Revision tracking records –
= = = = = = =

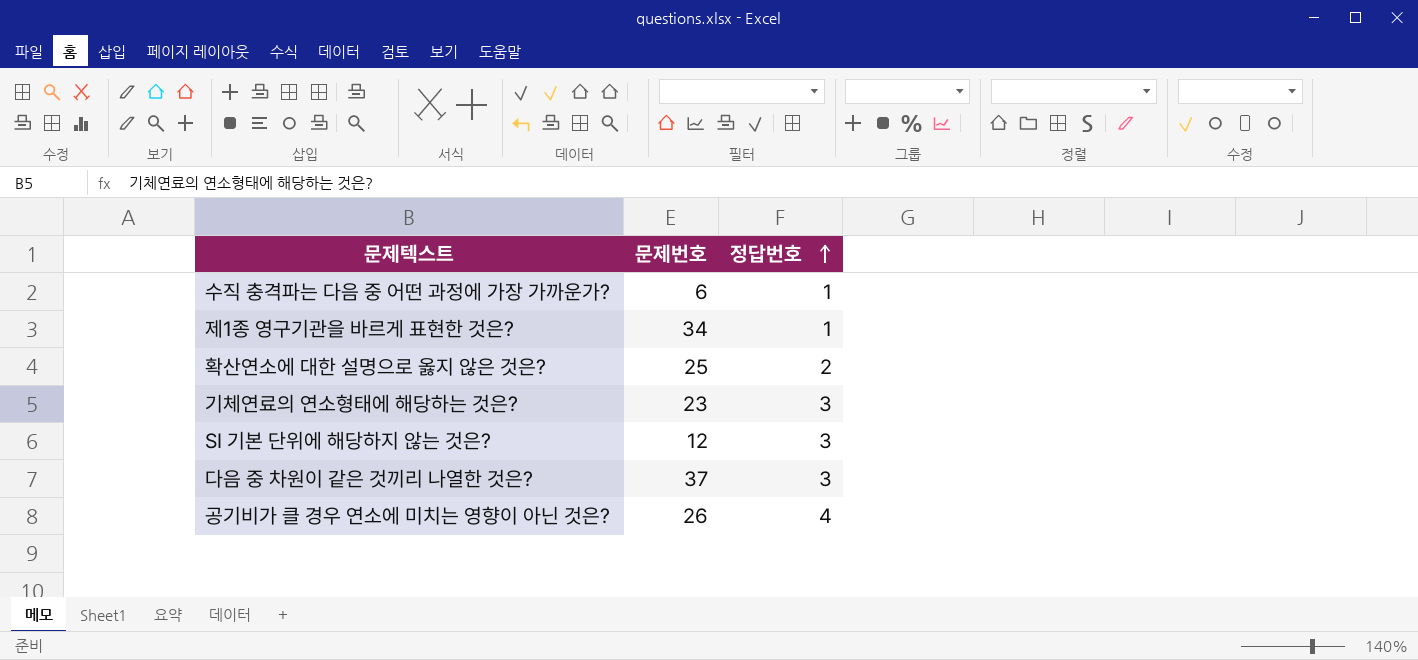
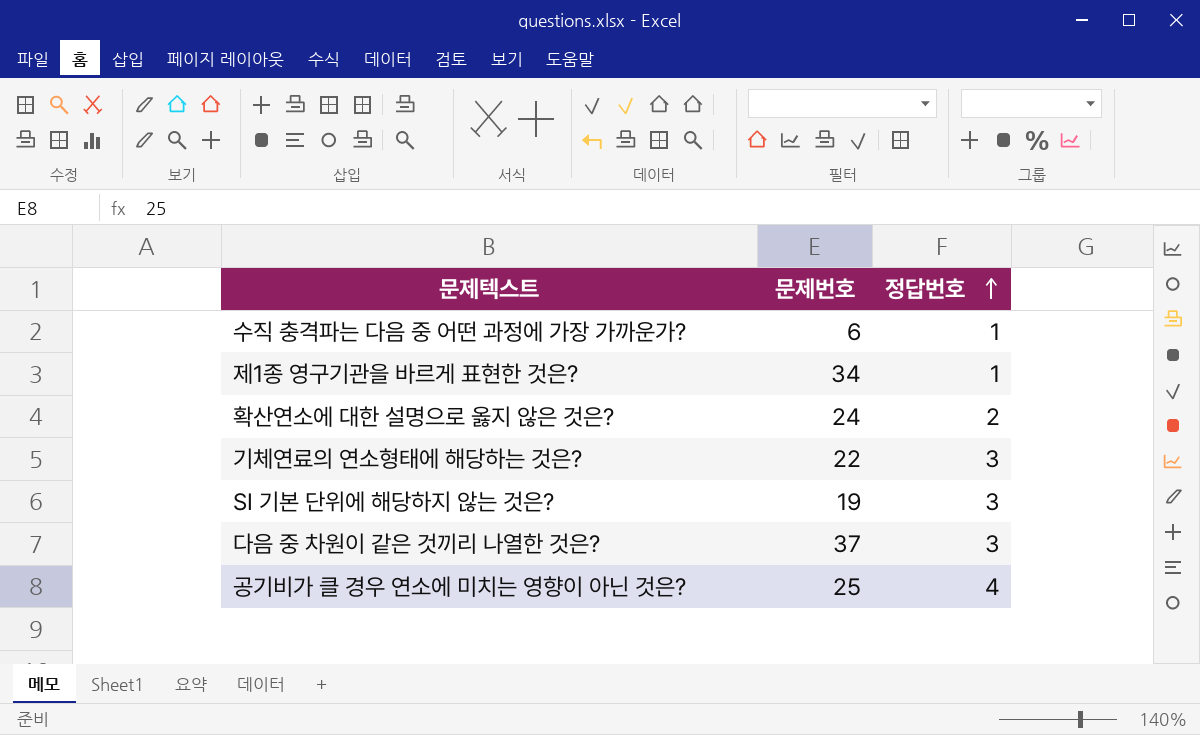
확산연소에 대한 설명으로 옳지 않은 것은? | 문제번호: 25 -> 24
기체연료의 연소형태에 해당하는 것은? | 문제번호: 23 -> 22
SI 기본 단위에 해당하지 않는 것은? | 문제번호: 12 -> 19
공기비가 클 경우 연소에 미치는 영향이 아닌 것은? | 문제번호: 26 -> 25

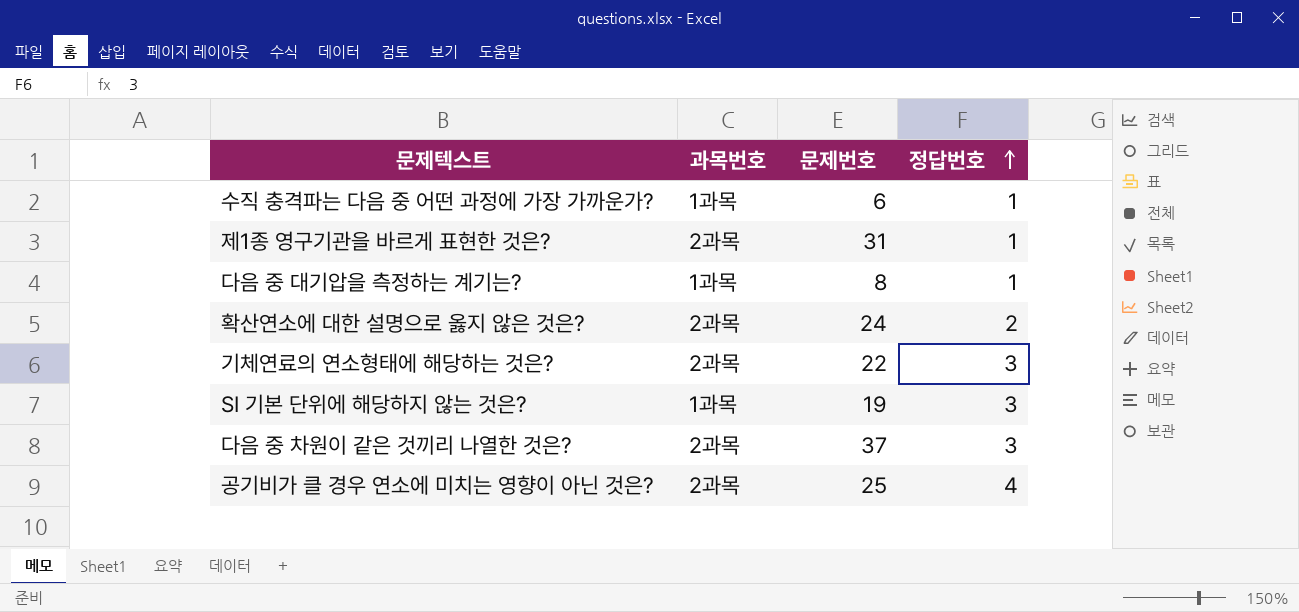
column 과목번호 | position: none -> 2
제1종 영구기관을 바르게 표현한 것은? | 문제번호: 34 -> 31
row 다음 중 대기압을 측정하는 계기는?: none -> 1과목 | 8 | 1

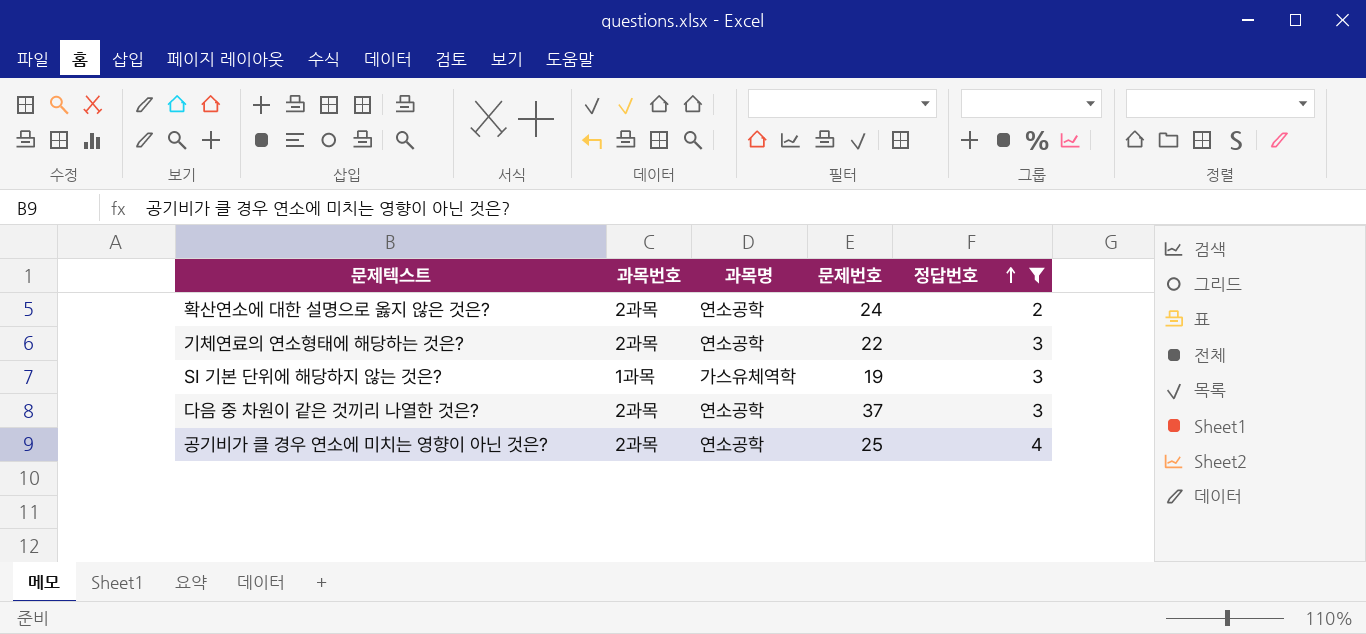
filter: none -> 정답번호 != 1
column 과목명 | position: none -> 3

= = = = = = =

How to complete this task –
Output the entries above exactly. Do not include the pictures.

Output below –
확산연소에 대한 설명으로 옳지 않은 것은? | 문제번호: 25 -> 24
기체연료의 연소형태에 해당하는 것은? | 문제번호: 23 -> 22
SI 기본 단위에 해당하지 않는 것은? | 문제번호: 12 -> 19
공기비가 클 경우 연소에 미치는 영향이 아닌 것은? | 문제번호: 26 -> 25

column 과목번호 | position: none -> 2
제1종 영구기관을 바르게 표현한 것은? | 문제번호: 34 -> 31
row 다음 중 대기압을 측정하는 계기는?: none -> 1과목 | 8 | 1

filter: none -> 정답번호 != 1
column 과목명 | position: none -> 3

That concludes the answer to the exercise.